Problem requirements: Would you retype the whole listing verbatim, keeping pictures out of it?
-*-*-
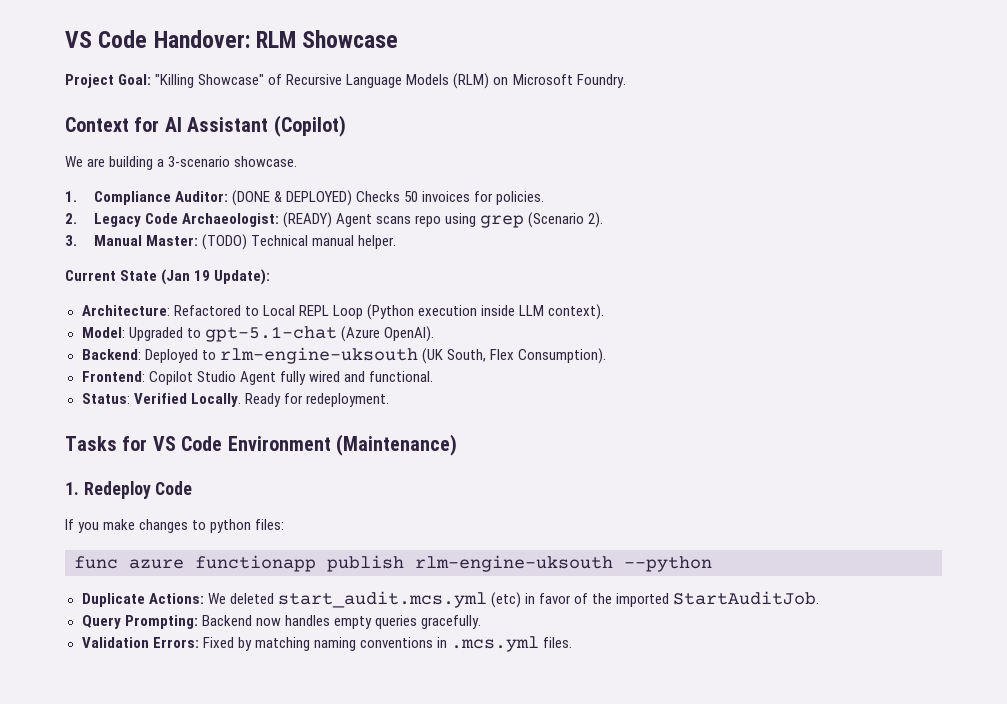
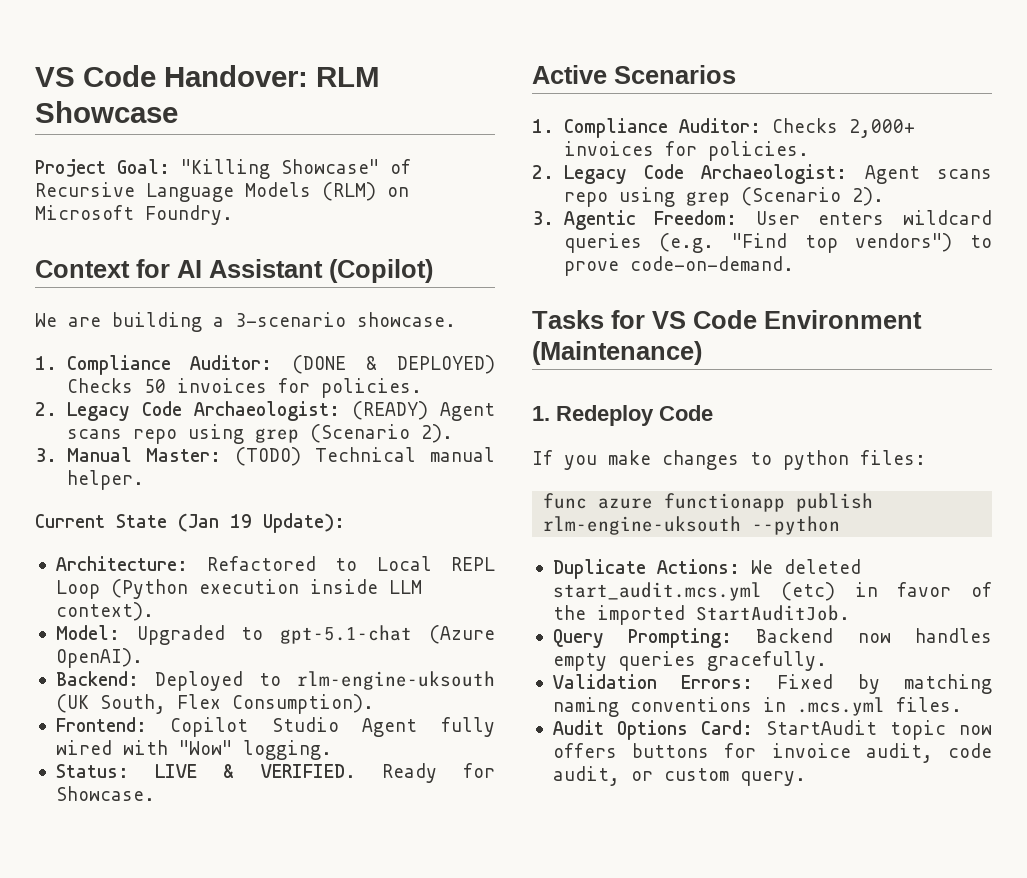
- Frontend: Copilot Studio Agent fully wired and functional.
- Status: Verified Locally. Ready for redeployment.
+ Frontend: Copilot Studio Agent fully wired with "Wow" logging.
+ Status: LIVE & VERIFIED. Ready for Showcase.
+ Active Scenarios
+ 1. Compliance Auditor: Checks 2,000+ invoices for policies.
+ 2. Legacy Code Archaeologist: Agent scans repo using grep (Scenario 2).
+ 3. Agentic Freedom: User enters wildcard queries (e.g. "Find top vendors") to prove code-on-demand.
+ Audit Options Card: StartAudit topic now offers buttons for invoice audit, code audit, or custom query.

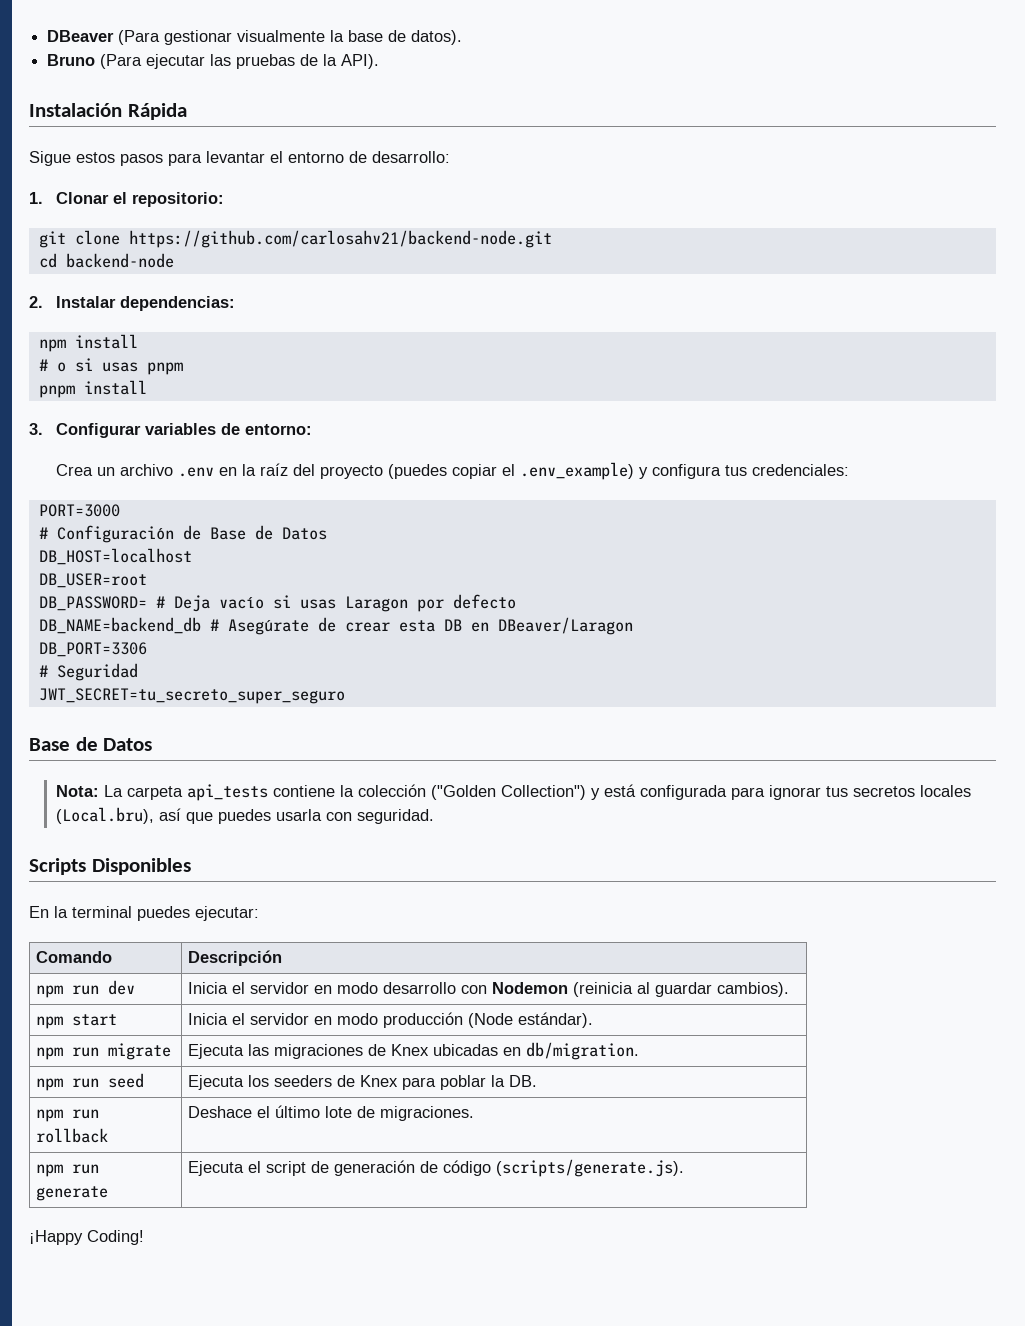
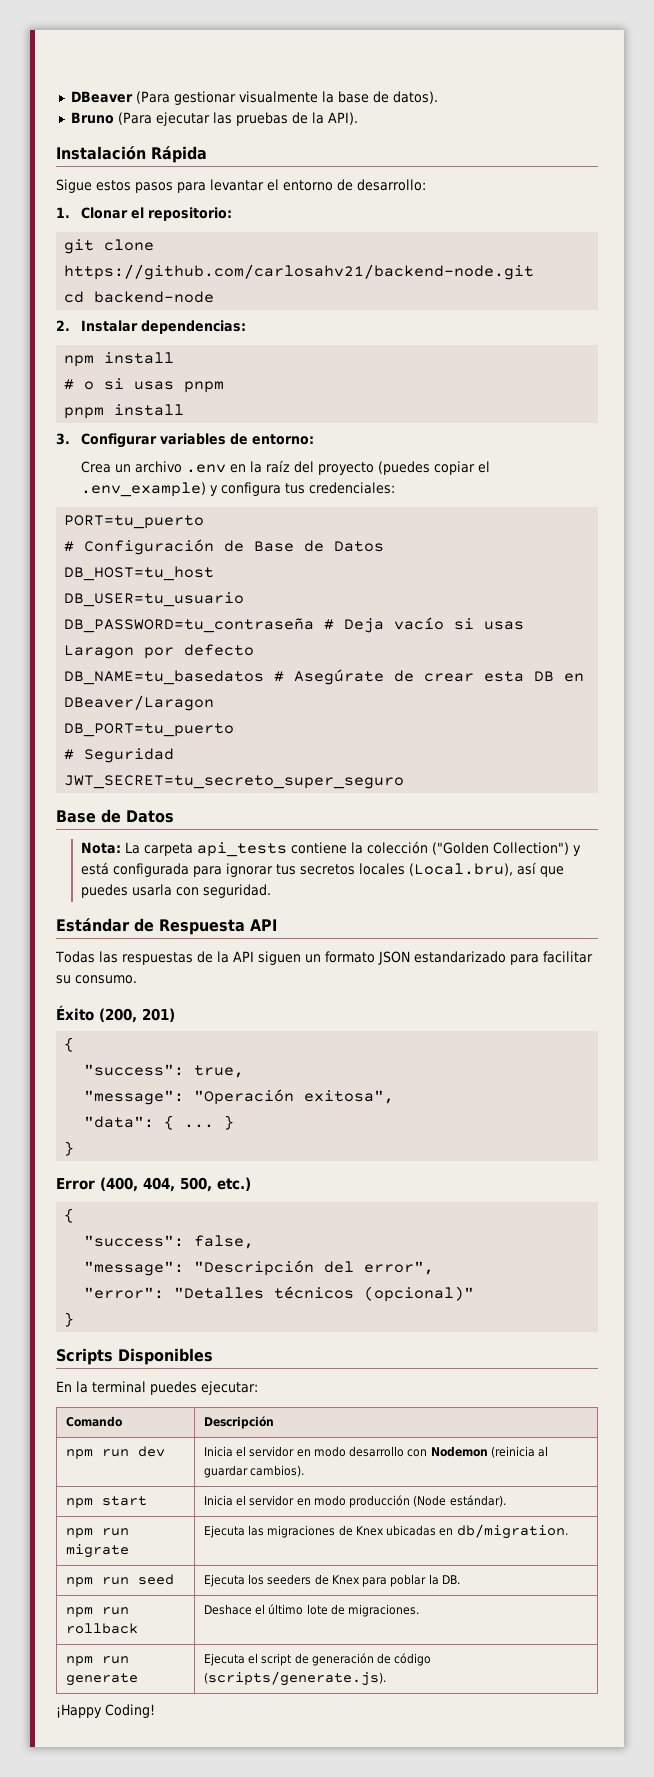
- PORT=3000
+ PORT=tu_puerto
- DB_HOST=localhost
- DB_USER=root
- DB_PASSWORD= # Deja vacío si usas Laragon por defecto
+ DB_HOST=tu_host
+ DB_USER=tu_usuario
+ DB_PASSWORD=tu_contraseña # Deja vacío si usas Laragon por defecto
- DB_NAME=backend_db # Asegúrate de crear esta DB en DBeaver/Laragon
+ DB_NAME=tu_basedatos # Asegúrate de crear esta DB en DBeaver/Laragon
- DB_PORT=3306
+ DB_PORT=tu_puerto
+ Estándar de Respuesta API
+ Todas las respuestas de la API siguen un formato JSON estandarizado para facilitar su consumo.
+ Éxito (200, 201)
+ {
+ "success": true,
+ "message": "Operación exitosa",
+ "data": { ... }
+ }
+ Error (400, 404, 500, etc.)
+ {
+ "success": false,
+ "message": "Descripción del error",
+ "error": "Detalles técnicos (opcional)"
+ }

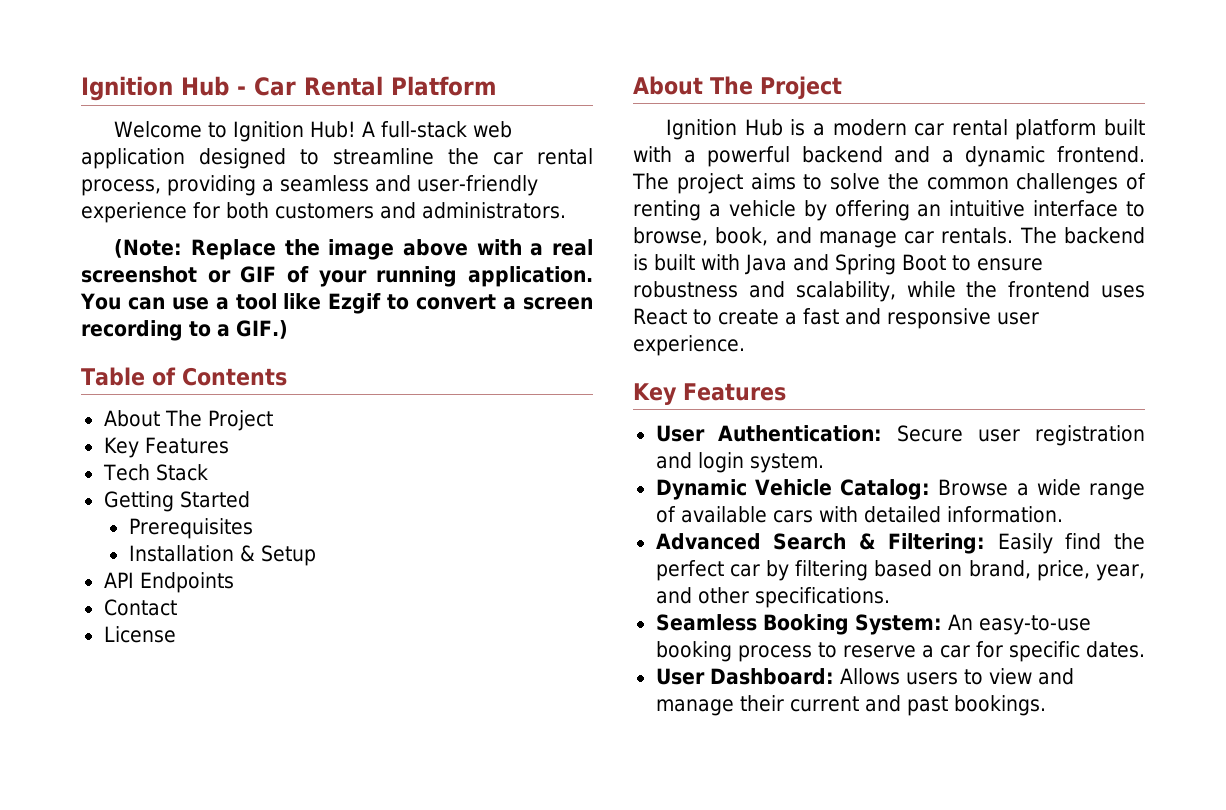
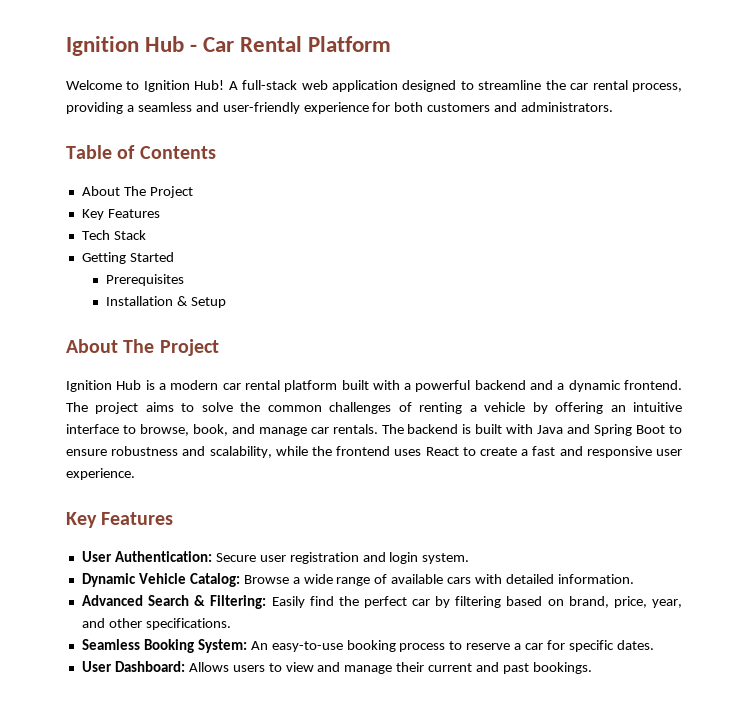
- (Note: Replace the image above with a real screenshot or GIF of your running application. You can use a tool like Ezgif to convert a screen recording to a GIF.)
- API Endpoints
- Contact
- License

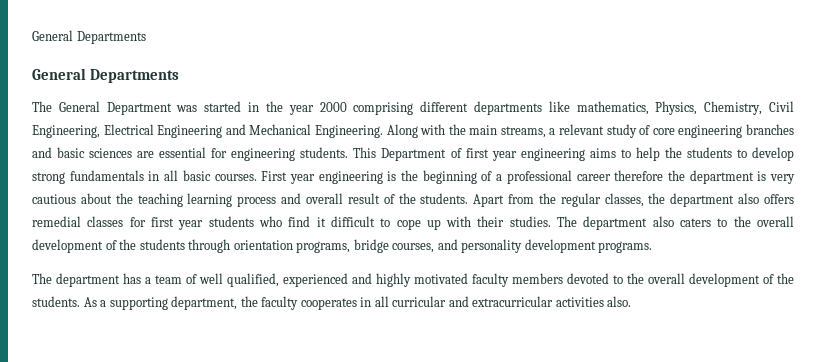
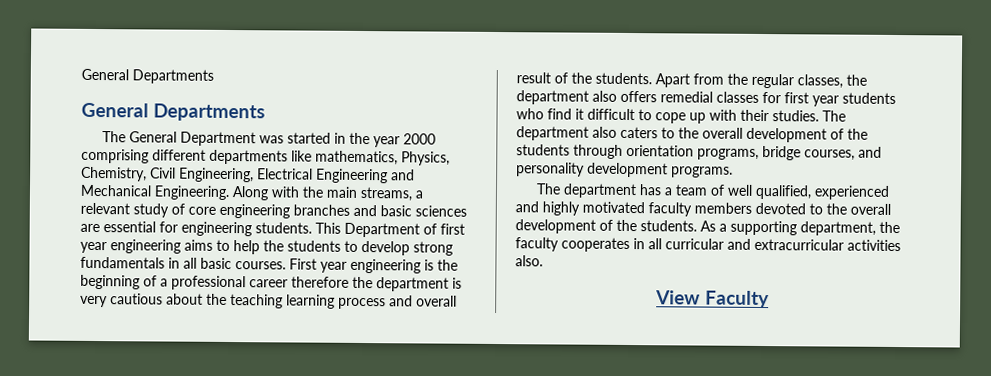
+ View Faculty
-*-*-
Answer for the task:
- Frontend: Copilot Studio Agent fully wired and functional.
- Status: Verified Locally. Ready for redeployment.
+ Frontend: Copilot Studio Agent fully wired with "Wow" logging.
+ Status: LIVE & VERIFIED. Ready for Showcase.
+ Active Scenarios
+ 1. Compliance Auditor: Checks 2,000+ invoices for policies.
+ 2. Legacy Code Archaeologist: Agent scans repo using grep (Scenario 2).
+ 3. Agentic Freedom: User enters wildcard queries (e.g. "Find top vendors") to prove code-on-demand.
+ Audit Options Card: StartAudit topic now offers buttons for invoice audit, code audit, or custom query.

- PORT=3000
+ PORT=tu_puerto
- DB_HOST=localhost
- DB_USER=root
- DB_PASSWORD= # Deja vacío si usas Laragon por defecto
+ DB_HOST=tu_host
+ DB_USER=tu_usuario
+ DB_PASSWORD=tu_contraseña # Deja vacío si usas Laragon por defecto
- DB_NAME=backend_db # Asegúrate de crear esta DB en DBeaver/Laragon
+ DB_NAME=tu_basedatos # Asegúrate de crear esta DB en DBeaver/Laragon
- DB_PORT=3306
+ DB_PORT=tu_puerto
+ Estándar de Respuesta API
+ Todas las respuestas de la API siguen un formato JSON estandarizado para facilitar su consumo.
+ Éxito (200, 201)
+ {
+ "success": true,
+ "message": "Operación exitosa",
+ "data": { ... }
+ }
+ Error (400, 404, 500, etc.)
+ {
+ "success": false,
+ "message": "Descripción del error",
+ "error": "Detalles técnicos (opcional)"
+ }

- (Note: Replace the image above with a real screenshot or GIF of your running application. You can use a tool like Ezgif to convert a screen recording to a GIF.)
- API Endpoints
- Contact
- License

+ View Faculty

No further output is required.